◆ EXERCISE ◆
Return exactly those lines of the material that fall between the line with "Check out my" and the final line, both included.

*** Block opens ***

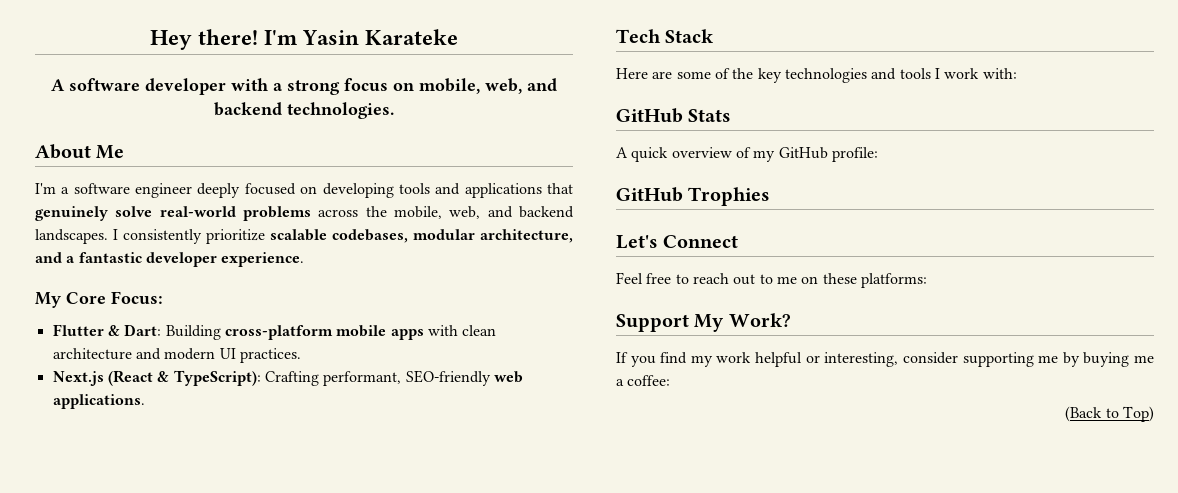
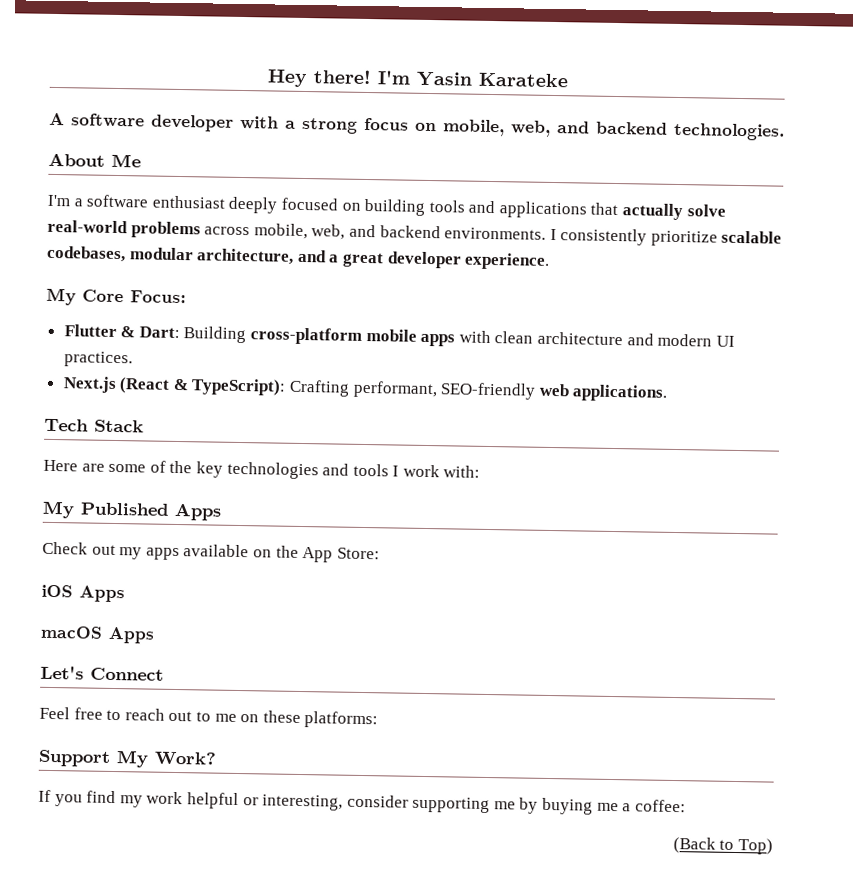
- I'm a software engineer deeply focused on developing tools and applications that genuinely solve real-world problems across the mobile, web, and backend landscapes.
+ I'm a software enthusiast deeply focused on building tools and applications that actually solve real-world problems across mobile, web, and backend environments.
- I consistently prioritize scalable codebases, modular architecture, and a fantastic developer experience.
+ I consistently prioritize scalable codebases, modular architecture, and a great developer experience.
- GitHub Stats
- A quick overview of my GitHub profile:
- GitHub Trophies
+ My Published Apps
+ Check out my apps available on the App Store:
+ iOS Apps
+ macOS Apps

*** Block closes ***

◆ SOLUTION TO THIS TASK ◆
+ Check out my apps available on the App Store:
+ iOS Apps
+ macOS Apps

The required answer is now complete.